ResLR: Residual-Low-Rank Surrogates for Stable and Fast Context Adaptive Computing in Large Language Models
Keywords: Residual-Low-Rank, context adaptive computing, Block-Wise Multi-Path Routing, dynamic inference, self-distillation
TL;DR: ResLR, an adaptive computing framework using low-rank surrogates and block-wise routing. It preserves the model's functional hierarchy, cutting inference FLOPs by 48%-52% for a ~1.9× speedup, improves stability, and achieves SOTA task performance.

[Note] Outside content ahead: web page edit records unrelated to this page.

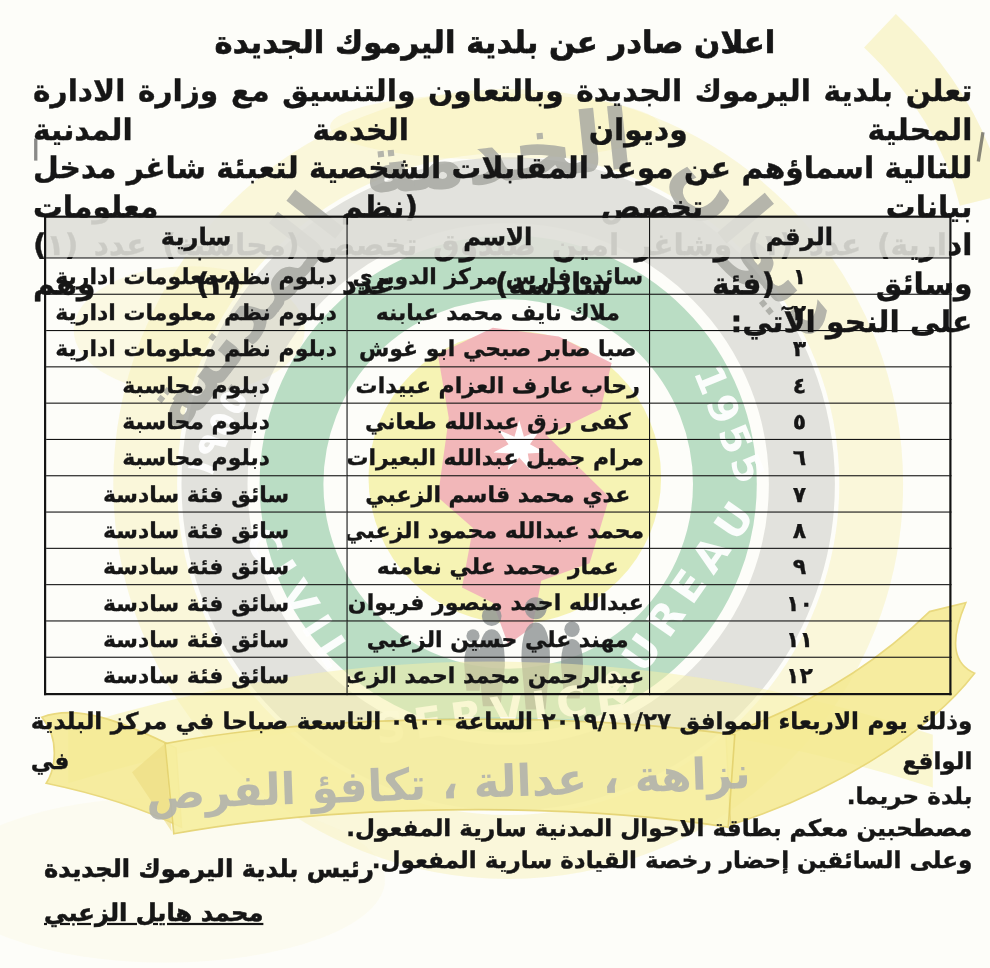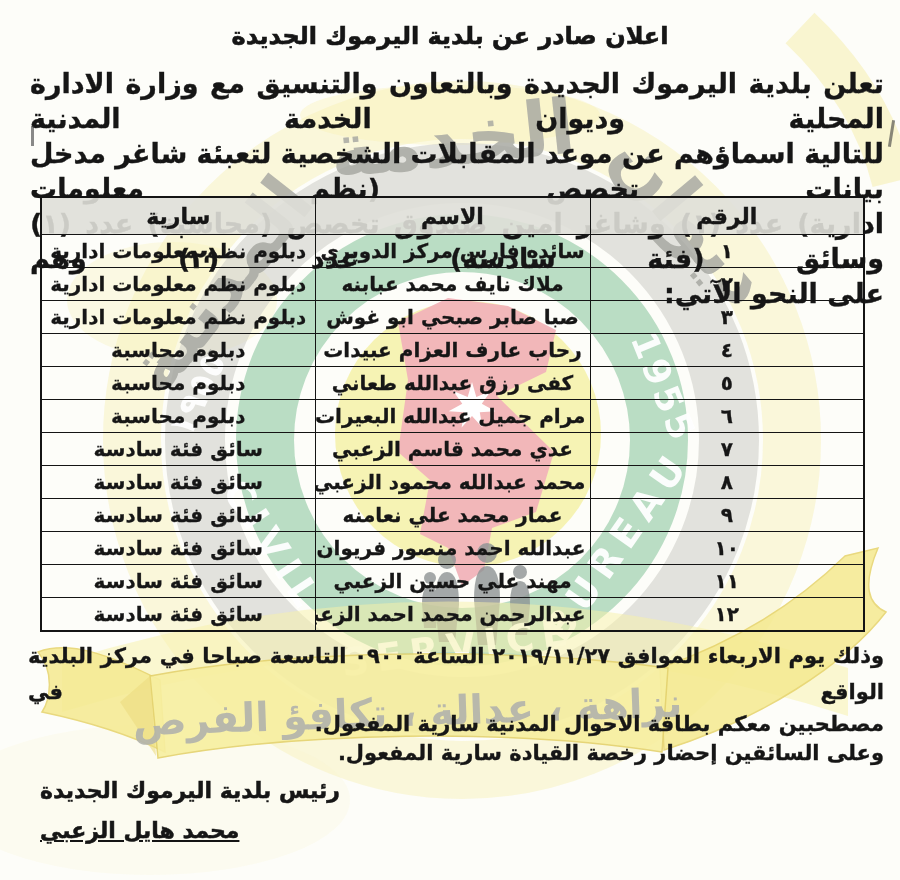--- a/index.html
+++ b/index.html
@@ -6,21 +6,21 @@
   .page{
     position:relative;width:900px;height:880px;overflow:hidden;
     background:#fdfdf9;
     font-family:"DejaVu Sans",sans-serif;
     font-weight:bold;color:#161616;direction:rtl;
   }
   .layer-wm{position:absolute;inset:0;z-index:0;}
   .layer-content{position:absolute;inset:0;z-index:1;}
   .doc-title{
     position:absolute;top:22px;right:0;left:0;text-align:center;
-    font-size:24px;-webkit-text-stroke:.6px #121212;letter-spacing:0;
+    font-size:28px;-webkit-text-stroke:.6px #121212;letter-spacing:0;
   }
   .intro{position:absolute;top:66px;right:16px;left:30px;font-size:27px;line-height:35px;-webkit-text-stroke:.35px #181818;}
   .jline{text-align:justify;text-align-last:justify;}
   .rline{text-align:right;}
   table.candidates{
     position:absolute;top:196px;right:35px;width:823px;
     border-collapse:collapse;table-layout:fixed;
     border:2.5px solid #141414;
   }
   table.candidates th,table.candidates td{
@@ -181,20 +181,21 @@
         <tr>
           <td class="c-num">١٢</td>
           <td>عبدالرحمن محمد احمد الزعبي</td>
           <td>سائق فئة سادسة</td>
         </tr>
       </tbody>
     </table>
 
     <div class="footer">
       <div class="f1 jline">وذلك يوم الاربعاء الموافق ٢٠١٩/١١/٢٧ الساعة ٠٩٠٠ التاسعة صباحا في مركز البلدية الواقع في</div>
+      <div class="fx rline">بلدة حريما.</div>
       <div class="fx rline">مصطحبين معكم بطاقة الاحوال المدنية سارية المفعول.</div>
       <div class="fx rline">وعلى السائقين إحضار رخصة القيادة سارية المفعول.</div>
     </div>
 
     <div class="sig sig1">رئيس بلدية اليرموك الجديدة</div>
     <div class="sig sig2">محمد هايل الزعبي</div>
 
     <div class="artifact art-left"></div>
     <div class="artifact art-right"></div>
   </div>

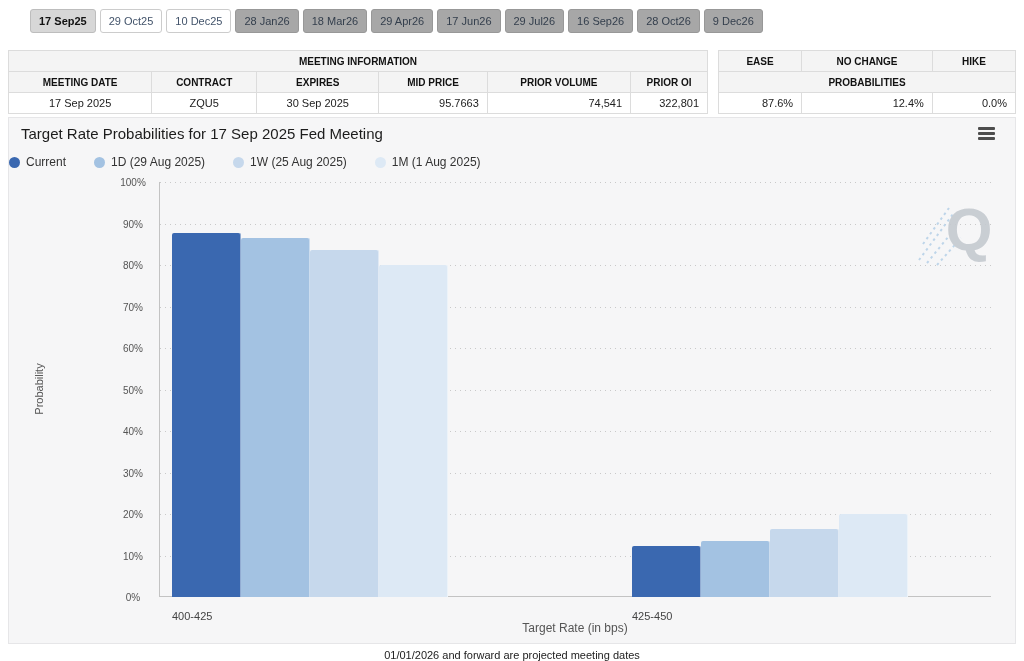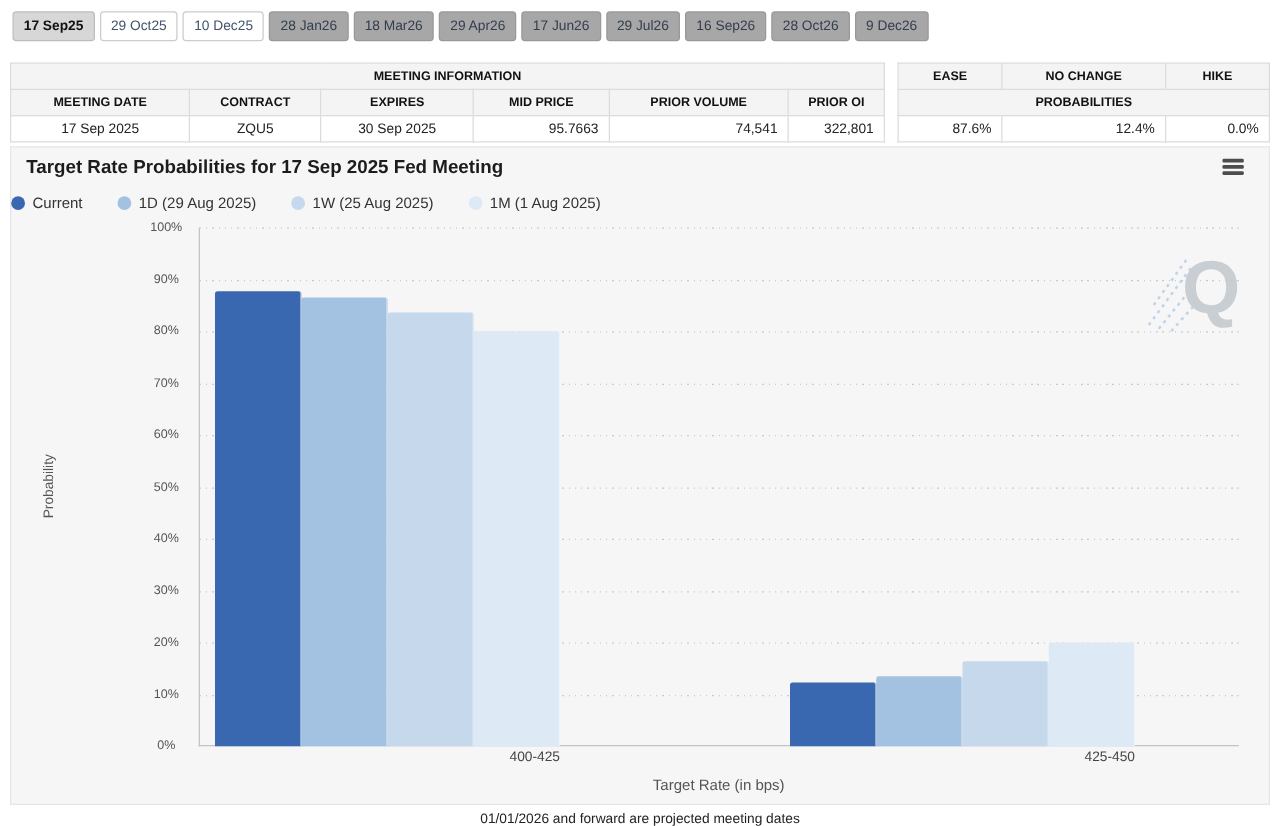--- a/index.html
+++ b/index.html
@@ -1,60 +1,60 @@
 <!DOCTYPE html>
 <html><head>
 <meta charset="utf-8">
 <style>
   * { box-sizing: border-box; margin: 0; padding: 0; }
   html, body { width: 1024px; height: 661px; overflow: hidden; background: #ffffff;
     font-family: "Liberation Sans", sans-serif; }
   .page { position: relative; width: 1024px; height: 661px; }
 
   
-  .tabs-row { display: flex; gap: 4px; padding: 9px 0 0 10px; }
+  .tabs-row { display: flex; gap: 4px; padding: 9px 0 0 10px; margin-left: 20px; }
   .tab { font-size: 11px; line-height: 12px; padding: 5px 8px; border-radius: 3px;
     border: 1px solid #c4c4c4; cursor: pointer; white-space: nowrap; }
   .tab-active { background: #d7d7d7; border-color: #bdbdbd; color: #111; font-weight: bold; }
   .tab-open { background: #ffffff; border-color: #cccccc; color: #42536a; }
   .tab-disabled { background: #a7a7a7; border-color: #989898; color: #333e4c; }
 
   
   .tables-row { display: flex; gap: 10px; margin: 17px 8px 0 8px; align-items: flex-start; }
   table { border-collapse: collapse; font-size: 11px; color: #222; background: #fff; }
   .tbl-meeting { width: 700px; }
   .tbl-prob { width: 298px; }
   th, td { border: 1px solid #dcdcdc; padding: 3px 8px; height: 21px; }
   th { font-size: 10px; font-weight: bold; background: #f4f4f4; color: #111; text-align: center; }
   td.c { text-align: center; }
   td.r { text-align: right; }
 
   
   .chart-panel { position: relative; margin: 3px 8px 0 8px; height: 527px;
     background: #f6f6f7; border: 1px solid #e6e6e8; }
   .chart-title { position: absolute; left: 12px; top: 7px; font-size: 15px;
-    font-weight: bold; color: #1c1c1c; }
+    font-weight: normal; color: #1c1c1c; }
   .menu-icon { position: absolute; right: 20px; top: 9px; width: 17px; cursor: pointer; }
   .menu-icon span { display: block; height: 3px; background: #4d4d4d; border-radius: 1px;
     margin-bottom: 2px; }
   .chart-legend { position: absolute; left: 0; right: 0; top: 37px; display: flex;
     justify-content: flex-start; gap: 28px; }
   .legend-item { display: flex; align-items: center; gap: 6px; cursor: pointer; }
   .legend-dot { width: 11px; height: 11px; border-radius: 50%; }
   .legend-label { font-size: 12px; color: #333333; }
 
   .plot-area { position: absolute; left: 150px; top: 64px; width: 832px; height: 415px;
     border-left: 1px solid #c3c3c3; border-bottom: 1px solid #c3c3c3; }
   .gridline { position: absolute; left: 0; width: 100%; height: 1px;
     background: repeating-linear-gradient(90deg, #c9c9c9 0 1px, transparent 1px 5px); }
   .y-tick { position: absolute; left: -48px; width: 42px; text-align: center;
     font-size: 10px; color: #555; transform: translateY(-50%); }
   .bar { position: absolute; border-radius: 2px 2px 0 0;
     box-shadow: inset -1px 0 0 rgba(255,255,255,0.45); }
-  .cat-label { position: absolute; top: 100%; margin-top: 4px; text-align: right;
+  .cat-label { position: absolute; top: 100%; margin-top: 14px; text-align: left;
     font-size: 11px; color: #444; }
   .y-axis-title { position: absolute; left: 30px; top: 271px; font-size: 11px; color: #555;
     transform: translate(-50%, -50%) rotate(-90deg); white-space: nowrap; }
   .x-axis-title { position: absolute; left: 150px; width: 832px; top: 503px;
     text-align: center; font-size: 12px; color: #555; }
   .watermark { position: absolute; right: 18px; top: 70px; opacity: 0.9; }
 
   
   .footer-note { margin-top: 5px; text-align: center; font-size: 11px; font-weight: normal;
     color: #222; }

Abstract: Large Language Models (LLMs) achieve state-of-the-art results on diverse tasks, yet inference remains expensive because every token traverses the full Transformer stack. Recent context adaptive computing methods mitigate this cost by token-wise layer skipping, but their per-layer routing is volatile, leading to accuracy oscillations and an extended fine-tuning process. We trace this instability to two issues: (i) direct skips violate the model’s functional hierarchy, and (ii) per-layer routing fails to exploit the similarity of activations between neighboring layers. We therefore propose a unified acceleration framework addressing both problems. First, we introduce the Residual-Low-Rank (ResLR) surrogate, a lightweight bypass that distills the residual transformation between consecutive layers into a low-rank operator within a compact subspace, thus synthesizing the effect of the skipped layers and preserving hierarchy. Second, we devise Block-Wise Multi-Path Routing, which clusters neighboring layers into blocks and issues a single routing decision per block, explicitly leveraging activation similarity to stabilize computation and reduce gating overhead. The method integrates into standard LoRA fine-tuning without extra stages. Across question answering, mathematical reasoning, and commonsense inference benchmarks, it reduces FLOPs by 48%–52\% and yields $\sim$1.9$\times$ wall-time speed-ups while outperforming static and dynamic baselines. With feature probing suggests a $\sim$90% functional preservation, variance analysis shows 42.3% lower score standard deviation and 53.7\% more stable routing than layer-skipping approaches, establishing ResLR and block-wise routing as a robust approach for practical, low-cost LLM inference.
Supplementary Material: zip
Primary Area: infrastructure, software libraries, hardware, systems, etc.